Bluescope Steel Limited v Spanline Weatherstrong Building Systems Pty Ltd
[2019] ATMO 35
•7 March 2019
TRADE MARKS ACT 1995
DECISION OF A DELEGATE OF THE REGISTRAR OF TRADE MARKS WITH REASONS
Re: Opposition by Bluescope Steel Limited to registration of trade mark application no.
1671057 – shape of a roofing sheet - in the name of Spanline Weatherstrong Building Systems Pty Ltd
DELEGATE: Bianca Irgang REPRESENTATION: Opponent: Sam Hallahan of counsel instructed by Adam Sears of Davies Collison Cave
Applicant: Daniel Wilson of Spruson & Ferguson
DECISION: 2019 ATMO 35
Trade Marks Act 1995 (Cth) - Section 52 opposition: section 41argued – section 41(3) established for all goods – evidence insufficient - trade mark registration refused.
Background
Spanline Weatherstrong Building Systems Pty Ltd (‘the applicant’), filed trade mark application number 1671057 on 28 January 2015 in class 6 of the International Classification of Goods and Services. Current details of the application are set out below.

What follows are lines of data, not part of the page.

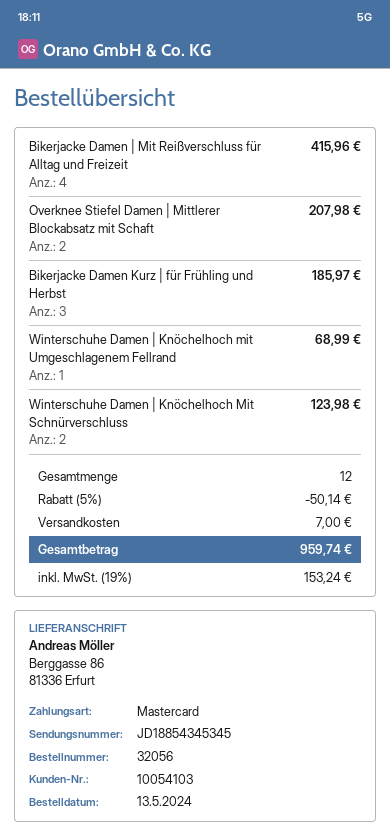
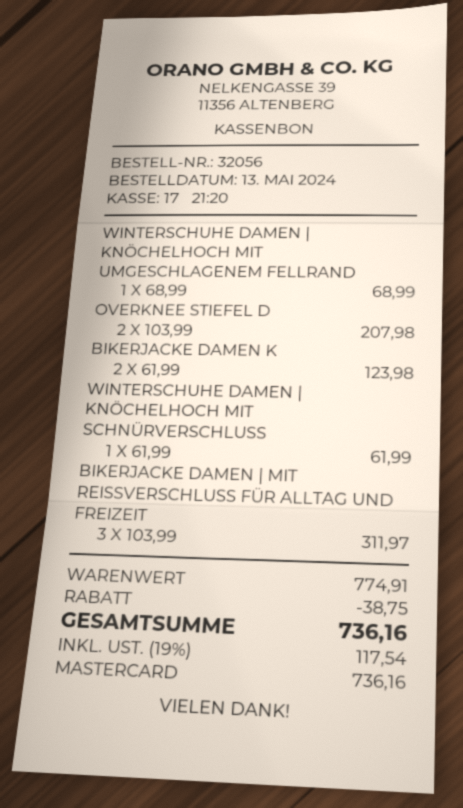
Bikerjacke Damen | Mit Reißverschluss für Alltag und Freizeit: 4 for 415.96 -> 3 for 311.97
Bikerjacke Damen Kurz | für Frühling und Herbst: 3 for 185.97 -> 2 for 123.98
Winterschuhe Damen | Knöchelhoch Mit Schnürverschluss: 2 for 123.98 -> 1 for 61.99
discount: 50.14 -> 38.75
shipping: 7.00 -> none
tax: 19% = 153.24 -> 19% = 117.54
total: 959.74 -> 736.16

Acceptance of the application for possible registration was published in the Australian Official Journal of Trade Marks on 5 January 2017. Subsequently Bluescope Steel Limited (‘the opponent’) filed a Notice of Intention to Oppose registration followed by its Statement of Grounds and Particulars1.
The applicant then filed its Notice of Intention to Defend. Thereafter the parties filed evidence in accordance with the provisions of the Trade Mark Regulations 1995 (‘the Regulations’).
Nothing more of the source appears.